Directions for this task
An unchanged copy of each entry below is needed; keep the pictures out of it.

Start of Exercise input

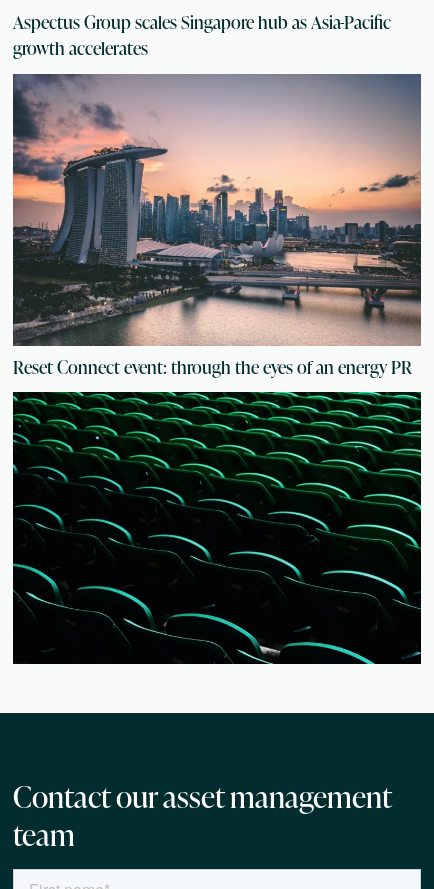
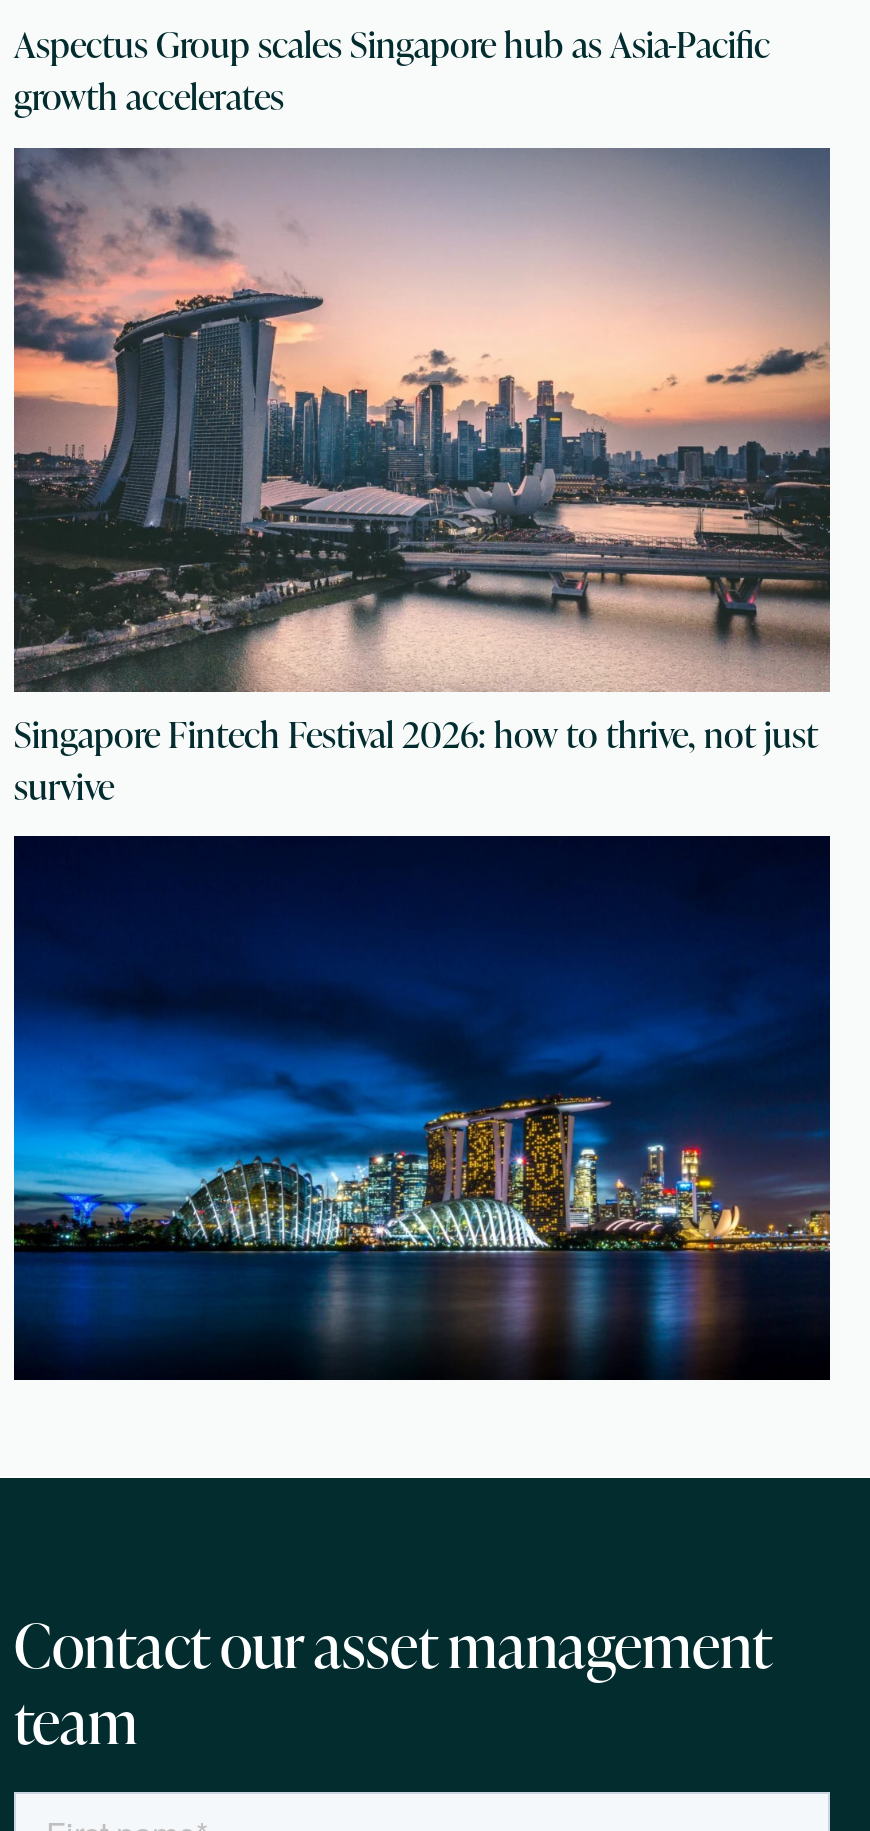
- Reset Connect event: through the eyes of an energy PR
+ Singapore Fintech Festival 2026: how to thrive, not just
+ survive

- [image]
+ [image]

End of Exercise input

Written reply
- Reset Connect event: through the eyes of an energy PR
+ Singapore Fintech Festival 2026: how to thrive, not just
+ survive

- [image]
+ [image]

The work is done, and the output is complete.